Similarly :submit-fail cannot be required.
- We currently allow :submit-fail to be required but this doesn’t really make sense.

The completion condition should be a configurable expression. The completion condition can be set to tolerate cases not handled in the graph or express more complex completion criterion.
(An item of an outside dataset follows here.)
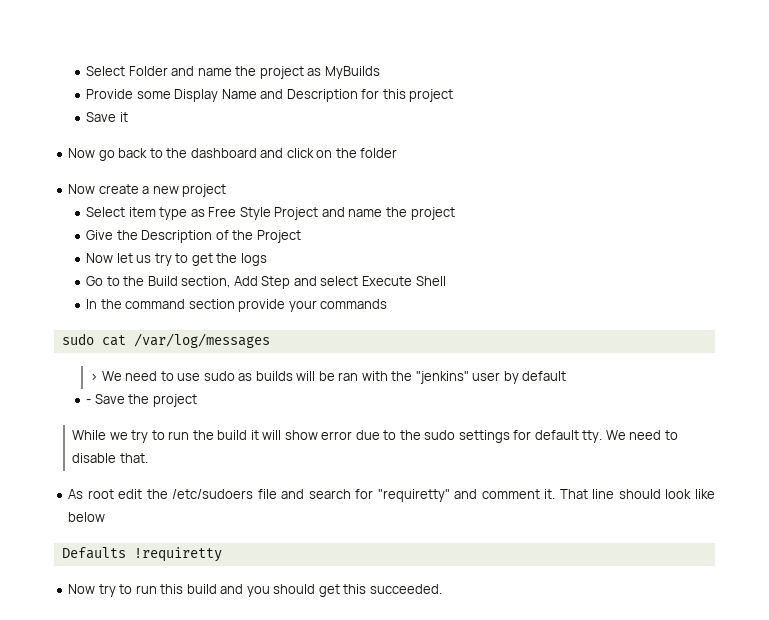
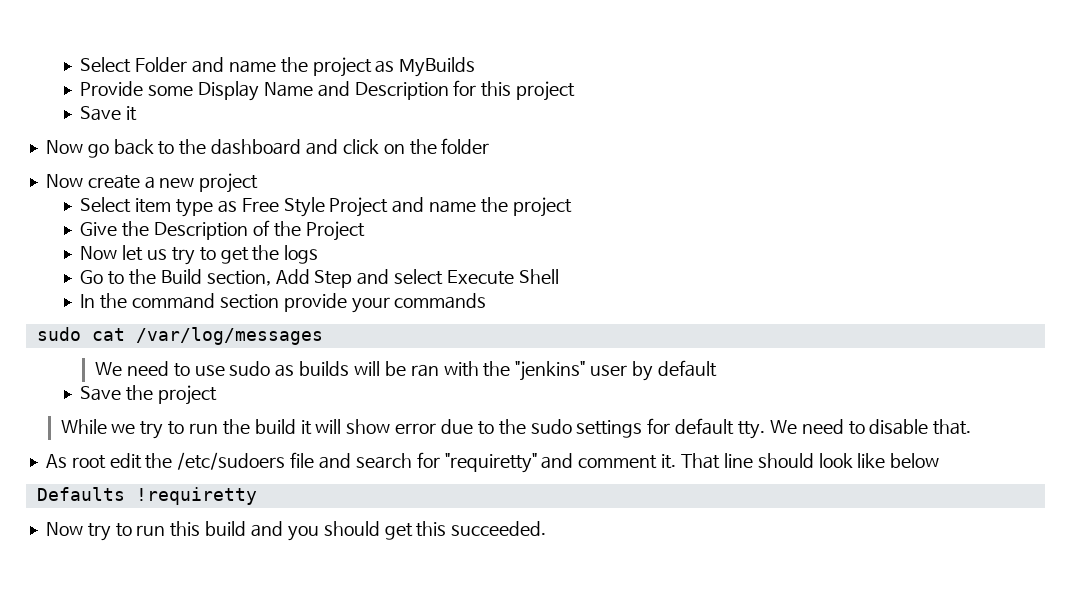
[90,373,99,381] > -> (323, 336) none
[86,399,92,404] - -> (717, 368) none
The expression should be pure Python, evaluated in a restricted context which permits only and & or operators, but not:

The not operator, because we cannot logically support negation or exclusive or’s in Cylc [1].
Imports, function calls, etc.

# OK
completion = succeeded or failed
completion = succeeded and (x or y or z)
completion = (succeeded and x) or (failed and y)
completion = (succeeded and (x or y or z)) or failed or expired

# ERROR
completion = not failed
completion = (x and not(y or z)) or (y and not(x or z)) or (z and not(x or y))
completion = import os

Expression to be validated (i.e. parsed) at validate time.

If the completion expression is user-defined, then it must be logically consistent with the graph.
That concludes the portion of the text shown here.